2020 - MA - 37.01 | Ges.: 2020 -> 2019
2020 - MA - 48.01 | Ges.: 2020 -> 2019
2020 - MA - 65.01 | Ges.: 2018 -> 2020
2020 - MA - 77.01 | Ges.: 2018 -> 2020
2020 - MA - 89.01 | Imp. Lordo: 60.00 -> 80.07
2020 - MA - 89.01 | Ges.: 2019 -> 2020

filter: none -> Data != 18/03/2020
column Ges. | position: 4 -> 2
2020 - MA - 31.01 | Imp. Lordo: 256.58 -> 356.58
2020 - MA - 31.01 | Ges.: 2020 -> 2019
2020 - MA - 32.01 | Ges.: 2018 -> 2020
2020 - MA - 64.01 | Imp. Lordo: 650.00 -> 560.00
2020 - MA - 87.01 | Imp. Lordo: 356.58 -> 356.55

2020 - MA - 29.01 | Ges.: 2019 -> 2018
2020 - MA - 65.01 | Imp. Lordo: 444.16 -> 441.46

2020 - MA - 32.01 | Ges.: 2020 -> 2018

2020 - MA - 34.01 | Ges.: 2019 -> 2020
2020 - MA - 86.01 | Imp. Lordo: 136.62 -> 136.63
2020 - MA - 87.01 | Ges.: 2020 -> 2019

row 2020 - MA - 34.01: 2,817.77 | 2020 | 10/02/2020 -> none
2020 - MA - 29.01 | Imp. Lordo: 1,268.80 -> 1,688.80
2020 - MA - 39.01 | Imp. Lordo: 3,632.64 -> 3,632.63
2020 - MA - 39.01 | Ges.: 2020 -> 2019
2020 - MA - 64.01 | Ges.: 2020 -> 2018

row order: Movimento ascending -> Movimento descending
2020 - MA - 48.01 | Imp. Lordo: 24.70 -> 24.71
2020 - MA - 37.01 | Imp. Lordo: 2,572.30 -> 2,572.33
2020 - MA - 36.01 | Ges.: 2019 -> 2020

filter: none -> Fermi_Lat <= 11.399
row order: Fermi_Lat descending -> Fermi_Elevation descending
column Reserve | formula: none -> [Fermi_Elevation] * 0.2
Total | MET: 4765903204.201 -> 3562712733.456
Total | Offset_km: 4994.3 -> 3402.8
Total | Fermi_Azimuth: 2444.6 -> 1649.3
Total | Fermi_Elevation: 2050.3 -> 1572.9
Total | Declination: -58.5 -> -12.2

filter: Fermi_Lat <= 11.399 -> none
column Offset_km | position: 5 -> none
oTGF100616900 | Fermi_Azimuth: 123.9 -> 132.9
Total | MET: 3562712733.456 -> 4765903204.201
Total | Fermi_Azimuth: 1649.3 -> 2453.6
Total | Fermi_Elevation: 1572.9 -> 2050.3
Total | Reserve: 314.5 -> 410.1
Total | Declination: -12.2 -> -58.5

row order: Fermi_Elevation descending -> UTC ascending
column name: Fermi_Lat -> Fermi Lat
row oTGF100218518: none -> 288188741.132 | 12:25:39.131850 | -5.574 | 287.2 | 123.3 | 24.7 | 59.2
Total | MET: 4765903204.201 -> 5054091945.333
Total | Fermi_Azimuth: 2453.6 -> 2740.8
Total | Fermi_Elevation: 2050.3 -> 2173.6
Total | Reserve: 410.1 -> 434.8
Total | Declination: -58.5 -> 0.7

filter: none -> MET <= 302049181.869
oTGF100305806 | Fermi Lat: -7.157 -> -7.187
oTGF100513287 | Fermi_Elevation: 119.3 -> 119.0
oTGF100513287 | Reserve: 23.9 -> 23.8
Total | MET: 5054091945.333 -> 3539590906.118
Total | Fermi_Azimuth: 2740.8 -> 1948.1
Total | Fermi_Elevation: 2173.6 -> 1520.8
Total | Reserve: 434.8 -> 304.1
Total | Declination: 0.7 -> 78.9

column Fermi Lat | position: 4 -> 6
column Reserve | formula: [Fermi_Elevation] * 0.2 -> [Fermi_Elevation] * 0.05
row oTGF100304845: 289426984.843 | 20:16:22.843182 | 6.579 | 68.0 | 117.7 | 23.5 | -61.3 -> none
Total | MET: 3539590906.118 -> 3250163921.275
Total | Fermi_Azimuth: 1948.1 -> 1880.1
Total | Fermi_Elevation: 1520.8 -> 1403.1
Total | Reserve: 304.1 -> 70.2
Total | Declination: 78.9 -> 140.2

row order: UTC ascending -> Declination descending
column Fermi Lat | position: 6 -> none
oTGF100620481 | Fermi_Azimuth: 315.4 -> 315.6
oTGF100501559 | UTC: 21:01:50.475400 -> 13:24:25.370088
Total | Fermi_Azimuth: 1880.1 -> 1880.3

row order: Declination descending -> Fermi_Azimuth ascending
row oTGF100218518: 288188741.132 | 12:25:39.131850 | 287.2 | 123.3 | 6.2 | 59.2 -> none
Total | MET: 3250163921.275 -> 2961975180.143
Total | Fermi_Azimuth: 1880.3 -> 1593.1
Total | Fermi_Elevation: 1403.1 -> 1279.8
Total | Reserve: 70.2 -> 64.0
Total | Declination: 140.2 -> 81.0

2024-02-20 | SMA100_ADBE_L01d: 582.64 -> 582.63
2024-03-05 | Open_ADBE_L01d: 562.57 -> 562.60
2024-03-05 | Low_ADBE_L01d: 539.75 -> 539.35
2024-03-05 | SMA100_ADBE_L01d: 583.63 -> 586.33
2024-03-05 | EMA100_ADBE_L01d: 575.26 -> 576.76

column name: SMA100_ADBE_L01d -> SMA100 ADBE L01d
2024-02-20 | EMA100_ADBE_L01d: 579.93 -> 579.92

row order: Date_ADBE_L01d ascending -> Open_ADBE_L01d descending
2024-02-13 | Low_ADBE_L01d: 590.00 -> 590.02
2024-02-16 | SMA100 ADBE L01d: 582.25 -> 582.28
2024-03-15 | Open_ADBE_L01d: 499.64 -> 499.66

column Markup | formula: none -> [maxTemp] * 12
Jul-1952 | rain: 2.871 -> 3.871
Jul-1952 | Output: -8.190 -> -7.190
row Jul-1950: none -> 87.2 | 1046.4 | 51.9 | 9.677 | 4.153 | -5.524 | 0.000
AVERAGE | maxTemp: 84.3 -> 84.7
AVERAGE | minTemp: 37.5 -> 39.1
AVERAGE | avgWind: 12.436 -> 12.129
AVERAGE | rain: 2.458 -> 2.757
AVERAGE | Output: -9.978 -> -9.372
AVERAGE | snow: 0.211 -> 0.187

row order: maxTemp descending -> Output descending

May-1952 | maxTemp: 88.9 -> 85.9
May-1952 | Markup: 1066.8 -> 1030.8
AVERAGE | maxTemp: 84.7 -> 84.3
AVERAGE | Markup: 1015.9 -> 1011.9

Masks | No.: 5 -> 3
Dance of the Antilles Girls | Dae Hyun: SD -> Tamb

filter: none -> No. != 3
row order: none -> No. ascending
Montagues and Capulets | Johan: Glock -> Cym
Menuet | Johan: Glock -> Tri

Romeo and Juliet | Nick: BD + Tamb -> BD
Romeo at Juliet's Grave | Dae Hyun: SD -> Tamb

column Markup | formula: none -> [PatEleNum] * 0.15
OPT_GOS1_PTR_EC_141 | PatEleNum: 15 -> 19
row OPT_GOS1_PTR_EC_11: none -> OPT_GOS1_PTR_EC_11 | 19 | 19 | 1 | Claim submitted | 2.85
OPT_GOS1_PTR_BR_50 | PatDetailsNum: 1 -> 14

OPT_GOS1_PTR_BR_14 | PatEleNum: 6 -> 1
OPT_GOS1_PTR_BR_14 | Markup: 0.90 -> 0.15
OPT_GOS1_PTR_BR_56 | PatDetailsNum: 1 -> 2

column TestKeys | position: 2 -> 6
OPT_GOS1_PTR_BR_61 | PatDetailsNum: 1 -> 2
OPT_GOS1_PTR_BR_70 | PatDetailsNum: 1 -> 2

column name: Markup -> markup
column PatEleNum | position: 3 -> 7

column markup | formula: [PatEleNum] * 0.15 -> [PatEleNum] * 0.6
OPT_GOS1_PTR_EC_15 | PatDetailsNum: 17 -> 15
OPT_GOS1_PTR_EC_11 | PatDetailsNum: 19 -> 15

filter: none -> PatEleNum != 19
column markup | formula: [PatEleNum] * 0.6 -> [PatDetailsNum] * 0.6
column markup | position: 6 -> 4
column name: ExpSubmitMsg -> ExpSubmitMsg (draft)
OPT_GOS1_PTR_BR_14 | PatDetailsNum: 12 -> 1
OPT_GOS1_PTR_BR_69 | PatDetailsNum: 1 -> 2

§ **AIM OF THE TASK**: Search the records for the string "Juliet" and, wherever a line contains it, please copy that line.

§ **SOLUTION**:
Romeo and Juliet | Nick: BD + Tamb -> BD
Romeo at Juliet's Grave | Dae Hyun: SD -> Tamb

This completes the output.